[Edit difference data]

#####

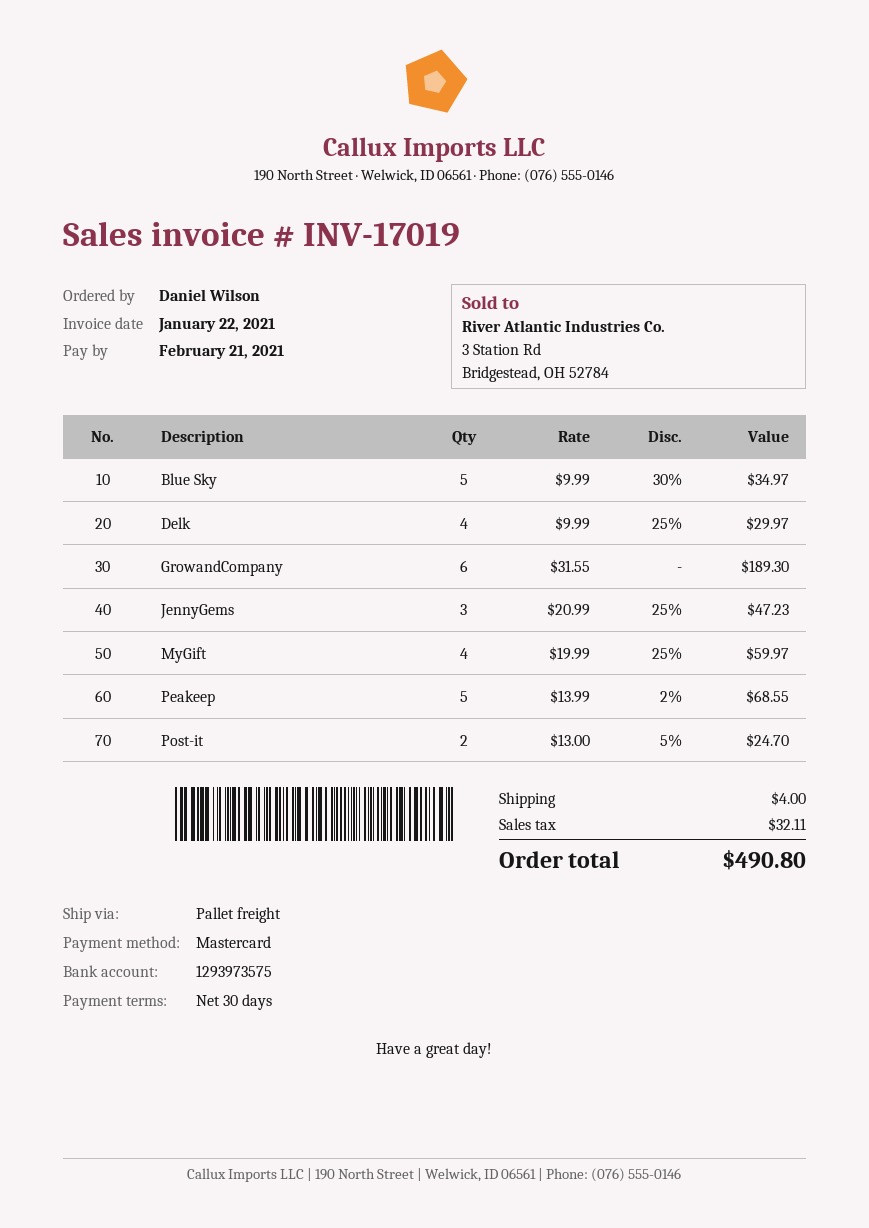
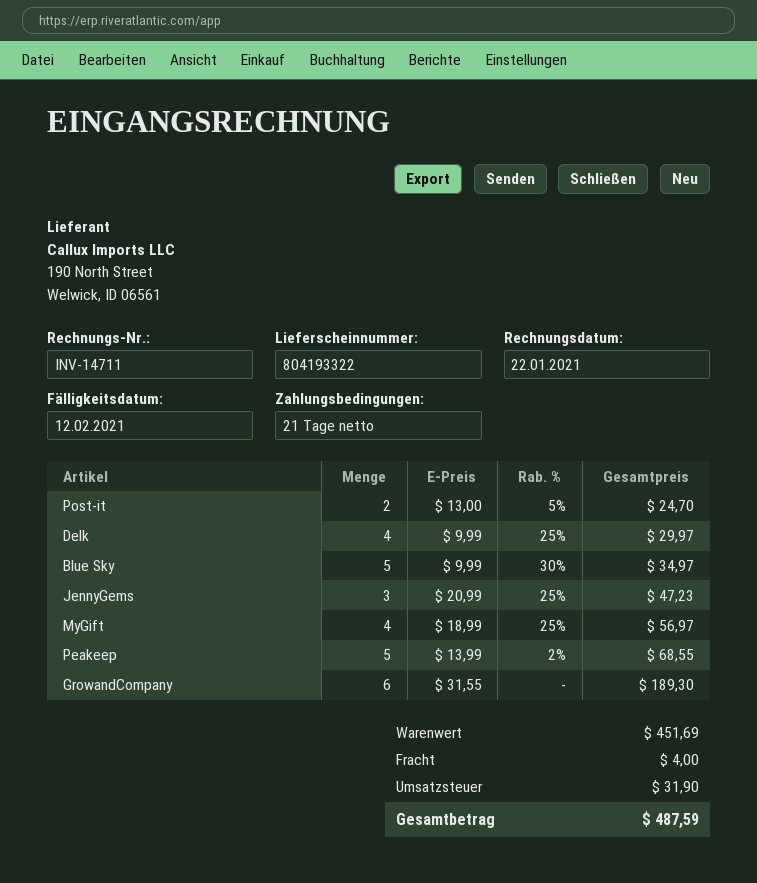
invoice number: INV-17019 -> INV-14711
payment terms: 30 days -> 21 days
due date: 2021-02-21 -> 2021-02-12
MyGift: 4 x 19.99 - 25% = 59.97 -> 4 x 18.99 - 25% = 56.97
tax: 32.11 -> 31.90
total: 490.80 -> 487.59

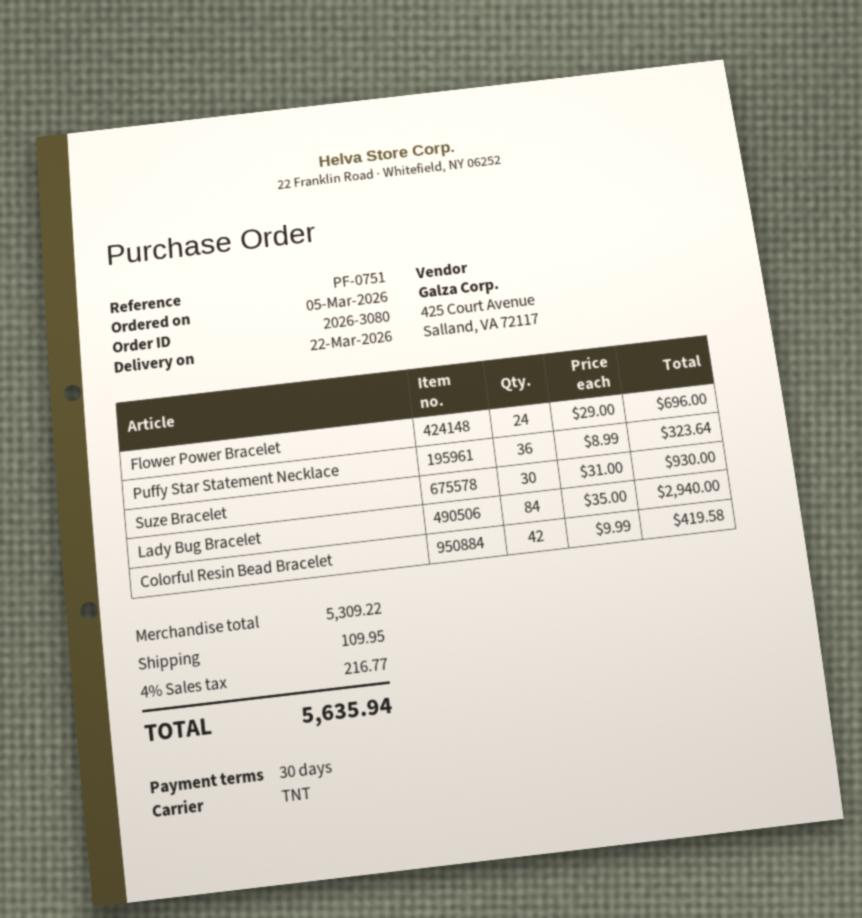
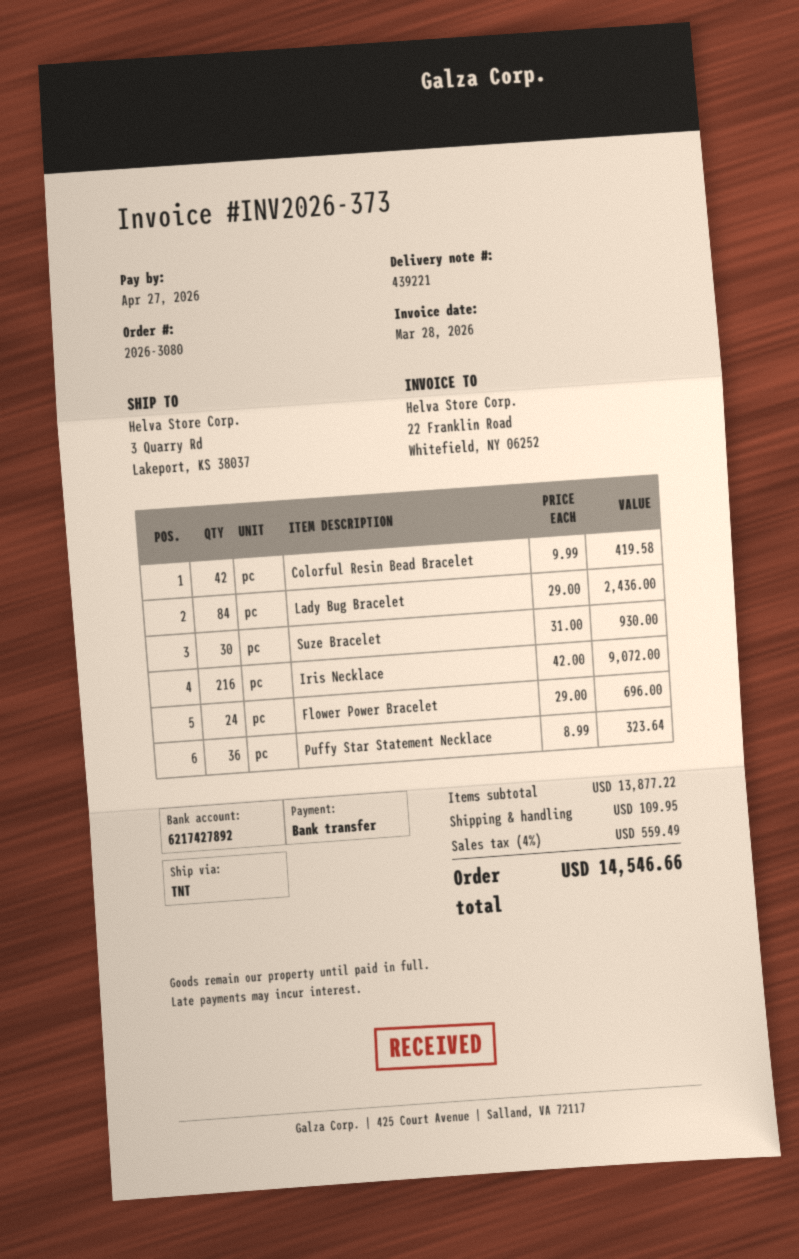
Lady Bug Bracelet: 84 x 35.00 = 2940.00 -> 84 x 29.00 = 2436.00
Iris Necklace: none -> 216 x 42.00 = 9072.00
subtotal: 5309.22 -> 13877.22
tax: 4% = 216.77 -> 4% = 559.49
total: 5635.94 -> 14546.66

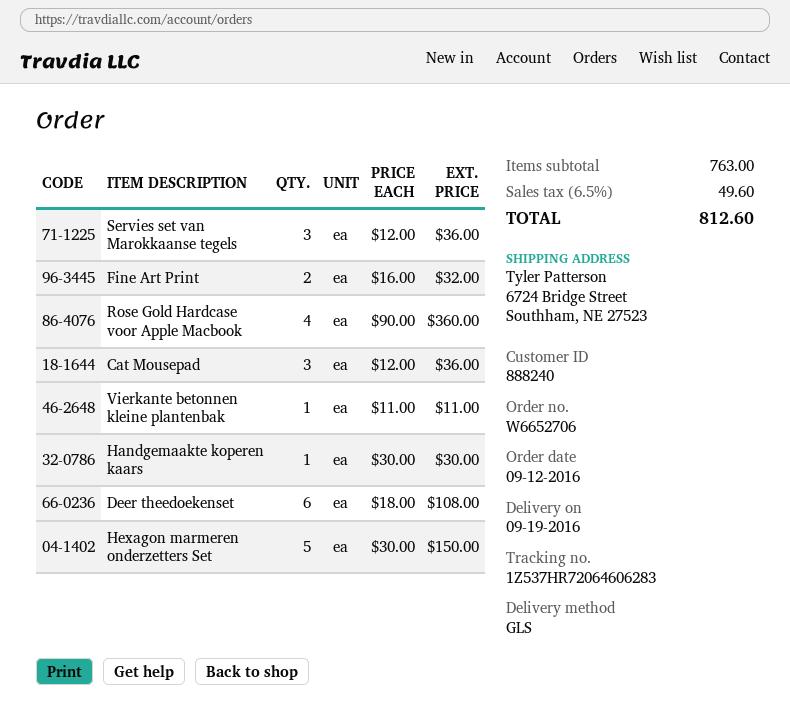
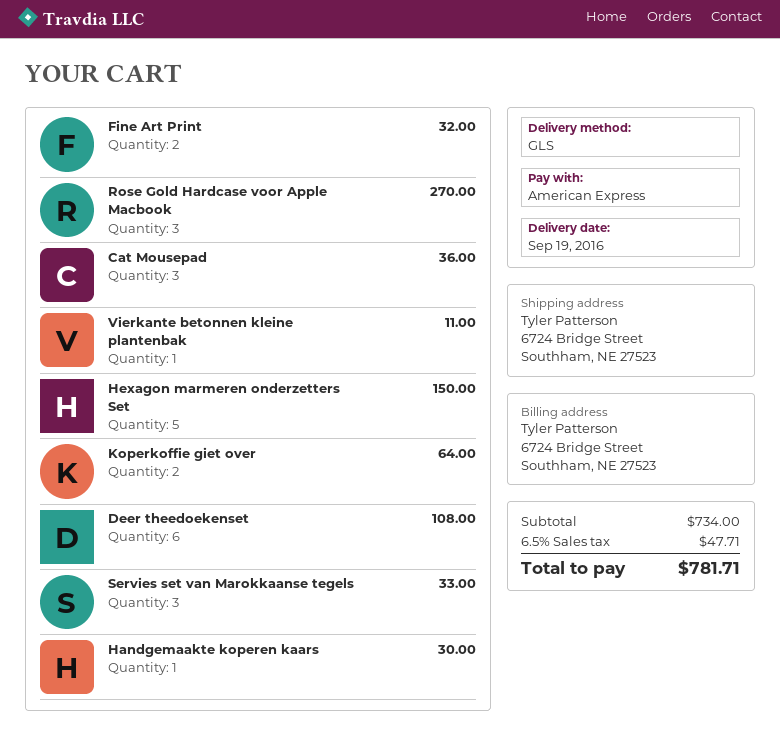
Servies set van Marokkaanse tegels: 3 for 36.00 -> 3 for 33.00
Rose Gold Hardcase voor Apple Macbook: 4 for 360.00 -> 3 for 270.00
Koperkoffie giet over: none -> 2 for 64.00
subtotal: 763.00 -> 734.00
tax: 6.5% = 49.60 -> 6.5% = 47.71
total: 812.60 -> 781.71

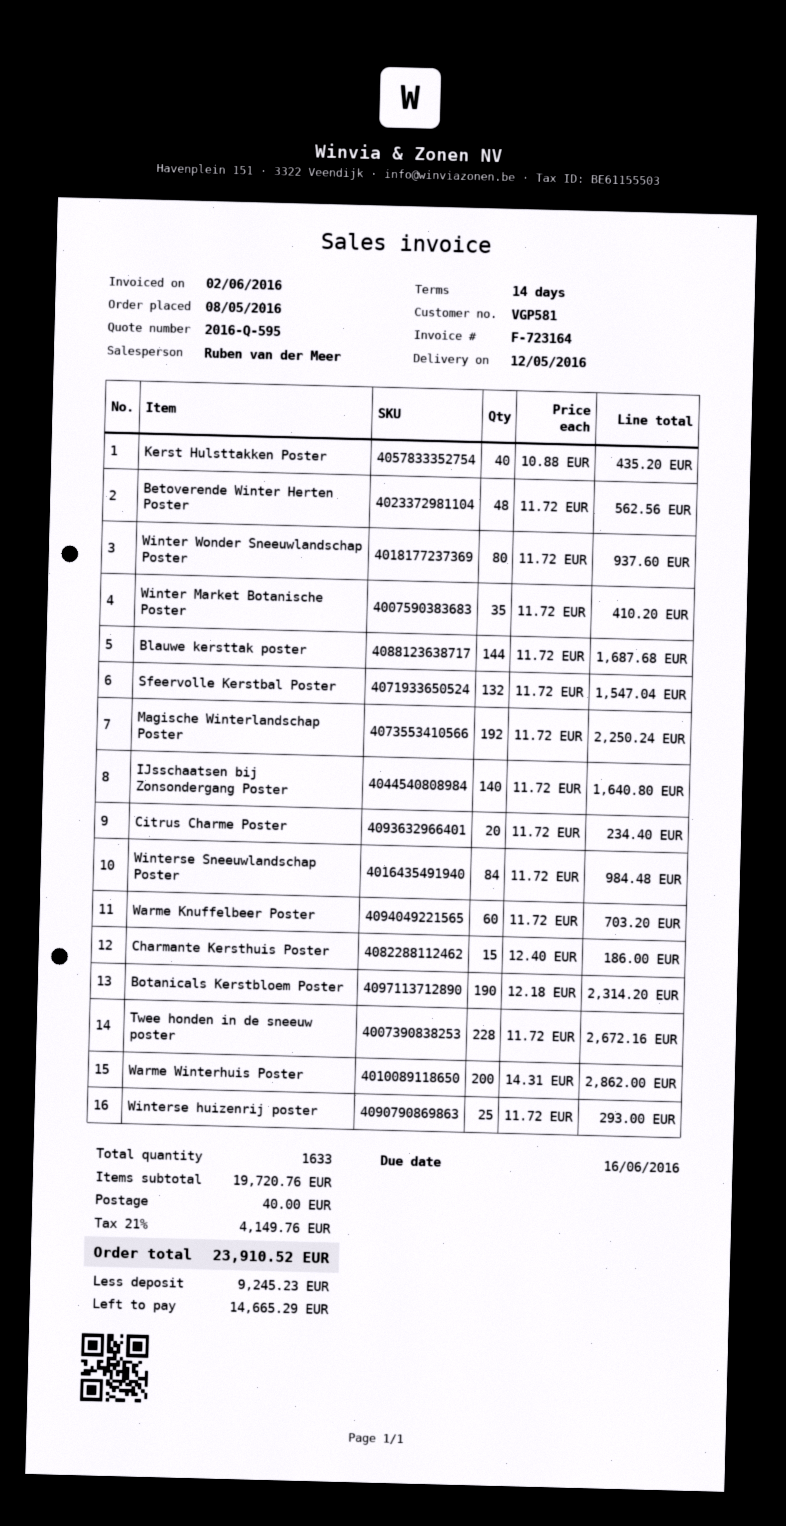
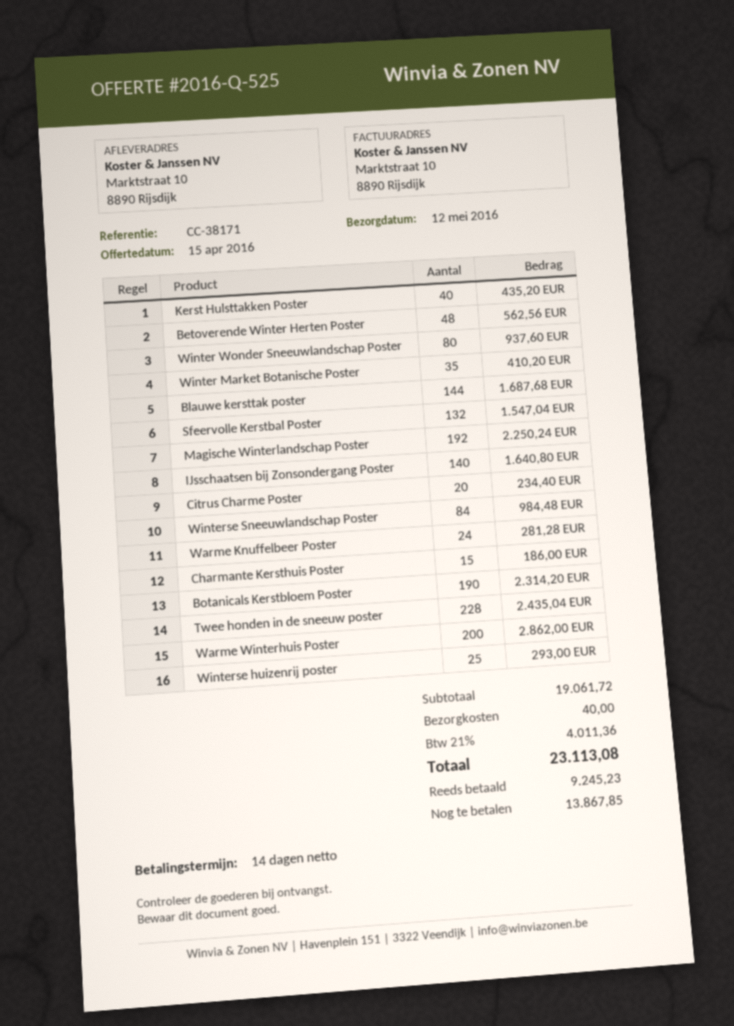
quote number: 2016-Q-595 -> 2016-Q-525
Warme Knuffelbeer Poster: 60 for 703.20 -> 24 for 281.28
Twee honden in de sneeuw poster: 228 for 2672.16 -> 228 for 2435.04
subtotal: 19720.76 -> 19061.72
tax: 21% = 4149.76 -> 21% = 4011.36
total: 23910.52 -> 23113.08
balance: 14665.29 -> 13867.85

#####

## [WORK TO COMPLETE]
Each record above is to be copied out exactly; its pictures are not.

## [TASK SOLUTION]
invoice number: INV-17019 -> INV-14711
payment terms: 30 days -> 21 days
due date: 2021-02-21 -> 2021-02-12
MyGift: 4 x 19.99 - 25% = 59.97 -> 4 x 18.99 - 25% = 56.97
tax: 32.11 -> 31.90
total: 490.80 -> 487.59

Lady Bug Bracelet: 84 x 35.00 = 2940.00 -> 84 x 29.00 = 2436.00
Iris Necklace: none -> 216 x 42.00 = 9072.00
subtotal: 5309.22 -> 13877.22
tax: 4% = 216.77 -> 4% = 559.49
total: 5635.94 -> 14546.66

Servies set van Marokkaanse tegels: 3 for 36.00 -> 3 for 33.00
Rose Gold Hardcase voor Apple Macbook: 4 for 360.00 -> 3 for 270.00
Koperkoffie giet over: none -> 2 for 64.00
subtotal: 763.00 -> 734.00
tax: 6.5% = 49.60 -> 6.5% = 47.71
total: 812.60 -> 781.71

quote number: 2016-Q-595 -> 2016-Q-525
Warme Knuffelbeer Poster: 60 for 703.20 -> 24 for 281.28
Twee honden in de sneeuw poster: 228 for 2672.16 -> 228 for 2435.04
subtotal: 19720.76 -> 19061.72
tax: 21% = 4149.76 -> 21% = 4011.36
total: 23910.52 -> 23113.08
balance: 14665.29 -> 13867.85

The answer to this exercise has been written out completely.